Why would Apple ever get involved in a low-margin, high-risk business like car manufacturing? Oh, right -- because Tesla has proven you don’t have to be a big established player to make compelling cars. Of course, Tesla has also proven how hard it is to turn a profit in the car business. Tesla is so disruptive that it lost $294 million in 2014 and has never turned an annual profit in the nine years it’s been reporting numbers. CEO Elon Musk says Tesla won’t be profitable until 2020, and some analysts think it will take longer. Even so, rumors have persisted for more than a year that Apple wants to buy Tesla, as if Apple's profit stream is too predictable and it needs the volatility of a money-losing manufacturing division and an experimental "gigafactory."

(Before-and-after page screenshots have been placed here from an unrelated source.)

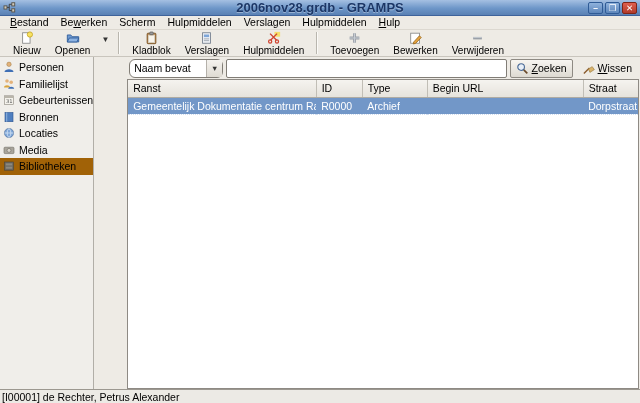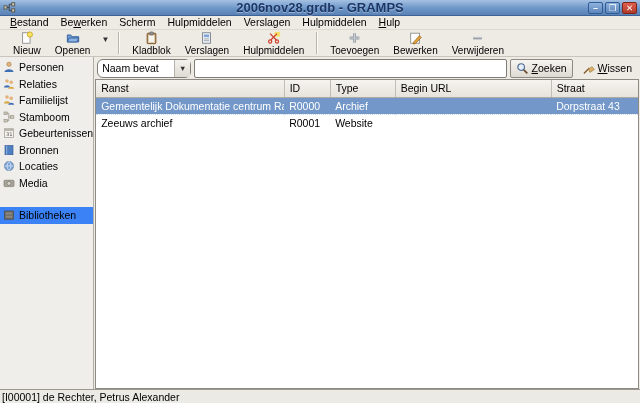--- a/index.html
+++ b/index.html
@@ -28,7 +28,7 @@
   .darrow{display:flex;align-items:center;padding:0 4px 8px;font-size:8px;color:#333;}
 
   
-  .main{flex:1;display:flex;min-height:0;}
+  .main{flex:1;display:flex;min-height:0;gap:32px;}
   .sidebar{flex:0 0 79px;background:#f0eeea;border-right:1px solid #b1aea7;padding-top:2px;box-sizing:border-box;}
   .side-item{height:16.5px;display:flex;align-items:center;gap:4px;padding-left:3px;white-space:nowrap;}
   .side-item.selected{background:#3b82f6;margin-top:16px;}

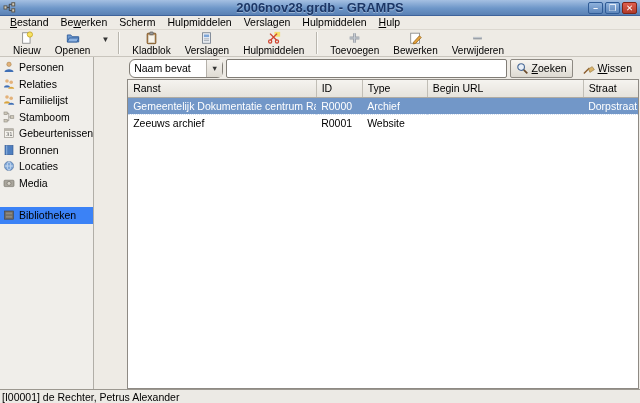--- a/index.html
+++ b/index.html
@@ -179,15 +179,6 @@
             <path d="M1.5 11 C1.5 7.3 10.5 7.3 10.5 11 Z" fill="#3f6fb5"></path>
           </svg>
         <span>Personen</span>
-      </div>
-      <div class="side-item">
-        <svg width="12" height="12" viewBox="0 0 12 12">
-            <circle cx="4" cy="3" r="1.8" fill="#e3b27a"></circle>
-            <path d="M1 9.5 C1 6.6 7 6.6 7 9.5 Z" fill="#3f6fb5"></path>
-            <circle cx="8.2" cy="4.2" r="1.8" fill="#e3b27a"></circle>
-            <path d="M5.2 10.8 C5.2 7.9 11.2 7.9 11.2 10.8 Z" fill="#d9a43c"></path>
-          </svg>
-        <span>Relaties</span>
       </div>
       <div class="side-item">
         <svg width="12" height="12" viewBox="0 0 12 12">

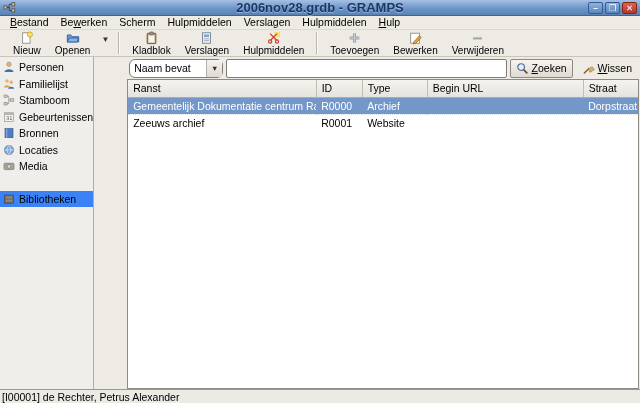--- a/index.html
+++ b/index.html
@@ -188,15 +188,6 @@
             <path d="M5.2 10.8 C5.2 7.9 11.2 7.9 11.2 10.8 Z" fill="#3f6fb5"></path>
           </svg>
         <span>Familielijst</span>
-      </div>
-      <div class="side-item">
-        <svg width="12" height="12" viewBox="0 0 12 12">
-            <rect x="1" y="1" width="3.2" height="2.6" fill="#cfc9ba" stroke="#8e8a80" stroke-width=".6"></rect>
-            <rect x="1" y="8.4" width="3.2" height="2.6" fill="#cfc9ba" stroke="#8e8a80" stroke-width=".6"></rect>
-            <rect x="7.6" y="4.7" width="3.2" height="2.6" fill="#cfc9ba" stroke="#8e8a80" stroke-width=".6"></rect>
-            <path d="M4.2 2.3 h1.6 v7.4 h-1.6 M5.8 6 h1.8" stroke="#8e8a80" fill="none" stroke-width=".7"></path>
-          </svg>
-        <span>Stamboom</span>
       </div>
       <div class="side-item">
         <svg width="12" height="12" viewBox="0 0 12 12">

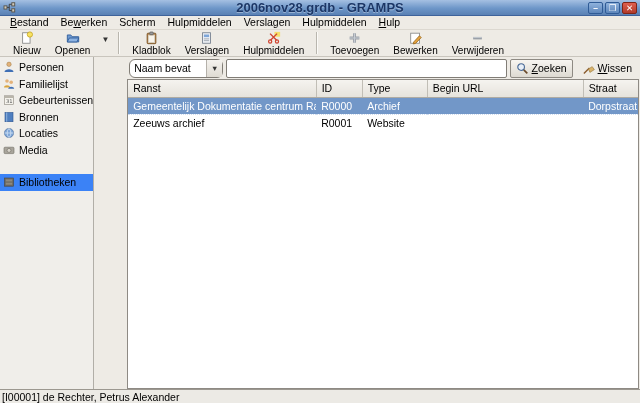--- a/index.html
+++ b/index.html
@@ -278,13 +278,6 @@
               <td></td>
               <td>Dorpstraat 43</td>
             </tr>
-            <tr>
-              <td>Zeeuws archief</td>
-              <td>R0001</td>
-              <td>Website</td>
-              <td></td>
-              <td></td>
-            </tr>
           </tbody>
         </table>
       </div>

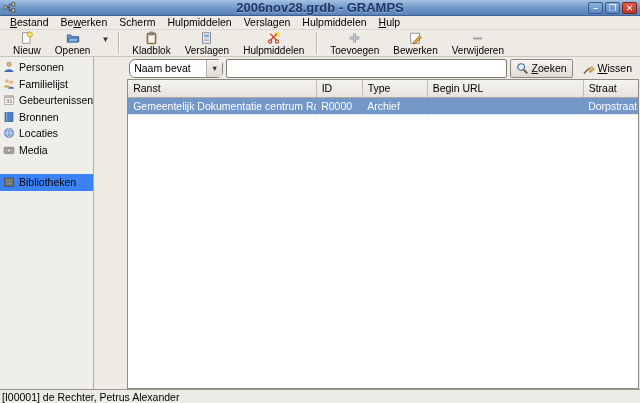--- a/index.html
+++ b/index.html
@@ -31,7 +31,7 @@
   .main{flex:1;display:flex;min-height:0;gap:32px;}
   .sidebar{flex:0 0 79px;background:#f0eeea;border-right:1px solid #b1aea7;padding-top:2px;box-sizing:border-box;}
   .side-item{height:16.5px;display:flex;align-items:center;gap:4px;padding-left:3px;white-space:nowrap;}
-  .side-item.selected{background:#3b82f6;margin-top:16px;}
+  .side-item.selected{background:#a16207;}
   .side-item svg{flex:0 0 auto;}
 
   .rightpanel{flex:1;display:flex;flex-direction:column;background:#eeebe5;min-width:0;}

The difference between building cars and building phones or computers is that it can take decades to scale a car company up to profitable size, with all sorts of complexities that could kill the company along the way. Apple, by contrast, went from being a Tesla-like newcomer in the smartphone market in 2007 to commanding 48% of the U.S. market in 2014. That share is the equivalent of GM, Ford and Chrysler combined in the automotive business. So unless Apple can somehow transform heavy manufacturing into digital magic, it would be sacrificing everything shareholders love about the company by building cars. CEO Tim Cook surely realizes this -- he’s a supply-chain genius who knows a cumbersome business model when he sees one.
Specific opportunities for Apple
It still makes sense for Apple, like Google, to build prototype vehicles, perhaps even a fleet of them. This is probably why Apple is hiring a lot of automotive talent. Automotive software isn’t something you strap onto a car at the end of the assembly line (like CarPlay). To work right, it has to be integrated into a vehicle from the outset as part of a development process that can easily take five years for a single car. And it’s the automakers who have the leverage — not Apple — because they’re already building cars with user interfaces that are pretty darn... well, there’s the opportunity for Apple.
Many in-vehicle information systems have turned out to be overcomplicated assemblages of buttons and menus that leave drivers mystified and frustrated. Ford’s Sync system — developed with Microsoft (MSFT) — was a particular flub. Apple excels at the kind of streamlined experience that would be ideal in a car, where the driver is supposed to be watching the road, after all.
But no automaker is going to hand over the design of its cabin to Apple, simply because it’s Apple. So Cook & Co. need to develop some automotive expertise in order to compete with other suppliers that are chasing the same prize and have business relationships with the automakers going back decades. Building one prototype out of a minivan is barely a start. Building 100 or 1,000, however, and driving them around all over the world, might yield insights that could make Apple a serious partner in the auto industry.
Meanwhile, Cook may wait years to spell out what Apple’s automotive ambitions really are, since the sort of Applemobile rumors already swirling keep competitors off balance. That means we’re likely to catch glimpses of many “iCars” that will fuel a lot of eager anticipation. Just don’t expect one to materialize in showrooms.